/scruid

Scala + Druid: Scruid. A library that allows you to compose queries in Scala, and parse the result back into typesafe classes.

Primary LanguageScalaApache License 2.0Apache-2.0

CircleCI Codacy Badge Download

Scruid

Scruid (Scala+Druid) is an open source library that allows you to compose queries easily in Scala. The library will take care of the translation of the query into json, parse the result in the case class that you define.

Currently the API is under heavy development, so changes might occur.

Example queries:

Scruid provides three query constructors: TopNQuery, GroupByQuery and TimeSeriesQuery (see below for details). You can call the execute method ona query to send the query to Druid. This will return a Future[DruidResponse]. This response contains the Circe JSON data without having it parsed to a specific case class yet. To interpret this JSON data you can run two methods on a DruidResponse:

  • .list[T](implicit decoder: Decoder[T]): List[T] : This decodes the JSON to a list with items of type T.
  • .series[T](implicit decoder: Decoder[T]): Map[ZonedDateTime, T] : This decodes the JSON to a timeseries map with the timestamp as key and T as value.

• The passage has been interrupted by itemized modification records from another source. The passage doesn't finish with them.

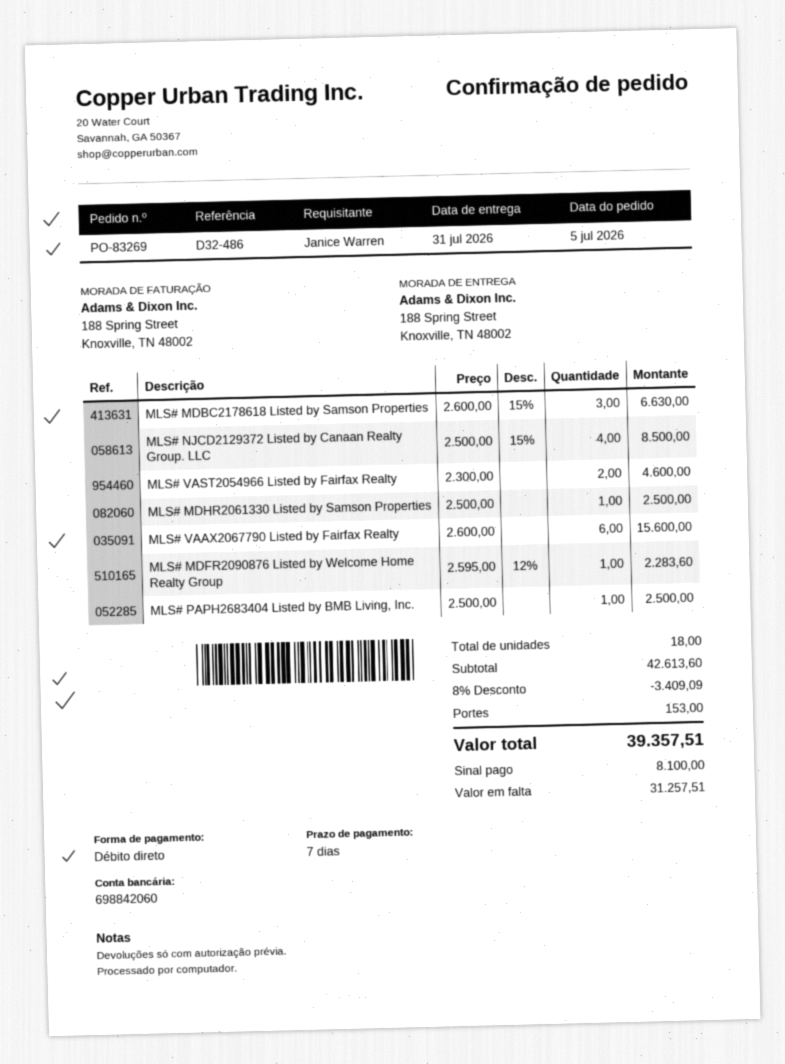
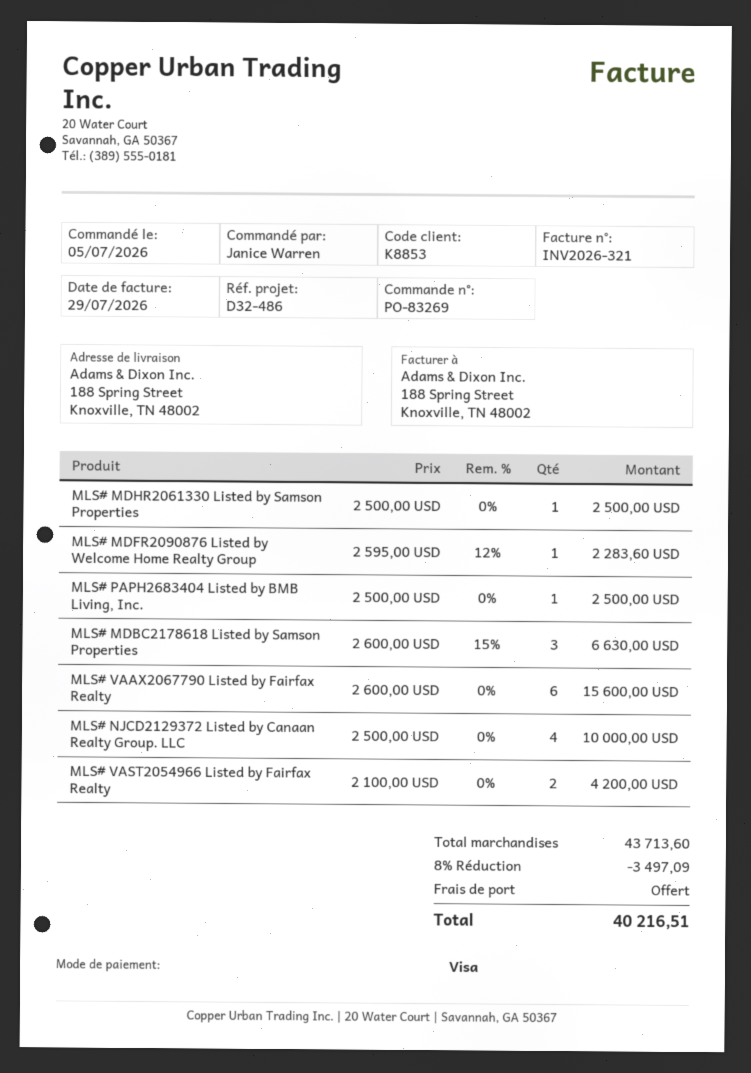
payment method: direct debit -> Visa
MLS# NJCD2129372 Listed by Canaan Realty Group. LLC: 4 x 2500.00 - 15% = 8500.00 -> 4 x 2500.00 = 10000.00
MLS# VAST2054966 Listed by Fairfax Realty: 2 x 2300.00 = 4600.00 -> 2 x 2100.00 = 4200.00
subtotal: 42613.60 -> 43713.60
discount: 8% = 3409.09 -> 8% = 3497.09
shipping: 153.00 -> 0.00
total: 39357.51 -> 40216.51

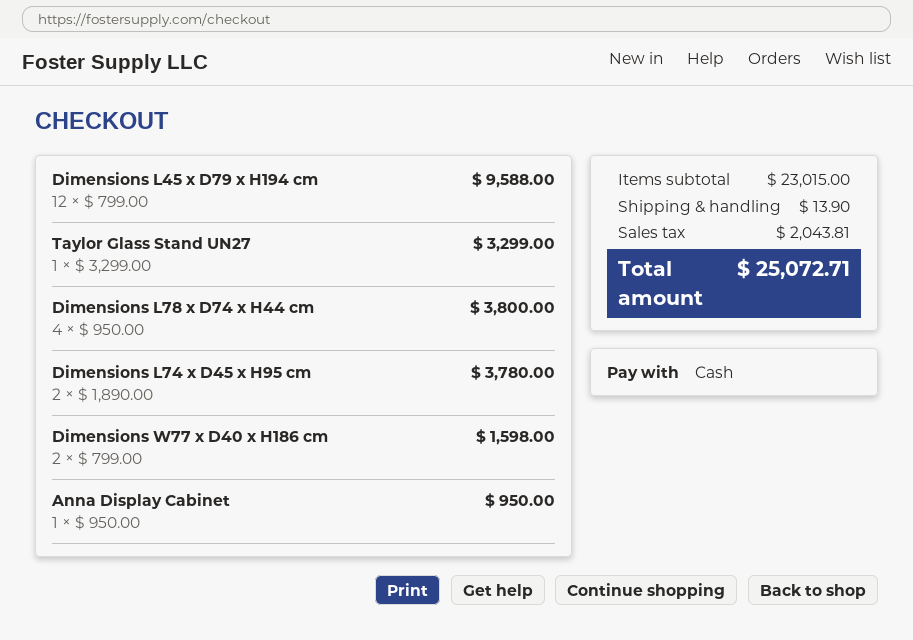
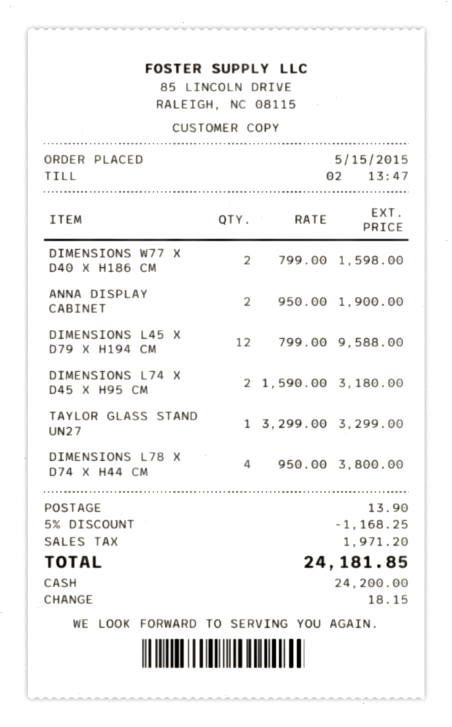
Dimensions L74 x D45 x H95 cm: 2 x 1890.00 = 3780.00 -> 2 x 1590.00 = 3180.00
Anna Display Cabinet: 1 x 950.00 = 950.00 -> 2 x 950.00 = 1900.00
discount: none -> 5% = 1168.25
tax: 2043.81 -> 1971.20
total: 25072.71 -> 24181.85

Below the example queries supported by Scruid. For more information about how to query Druid, and what query to pick, please refer to the Druid documentation

TopN query

case class TopCountry(count: Int, countryName: String = null)

val response = TopNQuery(
  dimension = Dimension(
    dimension = "countryName"
  ),
  threshold = 5,
  metric = "count",
  aggregations = List(
    CountAggregation(name = "count")
  ),
  intervals = List("2011-06-01/2017-06-01")
).execute

val result: Future[Map[ZonedDateTime, List[TopCountry]]] = response.map(_.series[List[TopCountry]])

GroupBy query

case class GroupByIsAnonymous(isAnonymous: Boolean, count: Int)

val response = GroupByQuery(
  aggregations = List(
    CountAggregation(name = "count")
  ),
  dimensions = List("isAnonymous"),
  intervals = List("2011-06-01/2017-06-01")
).execute()

val result: Future[List[GroupByIsAnonymous]] = response.map(_.list[GroupByIsAnonymous])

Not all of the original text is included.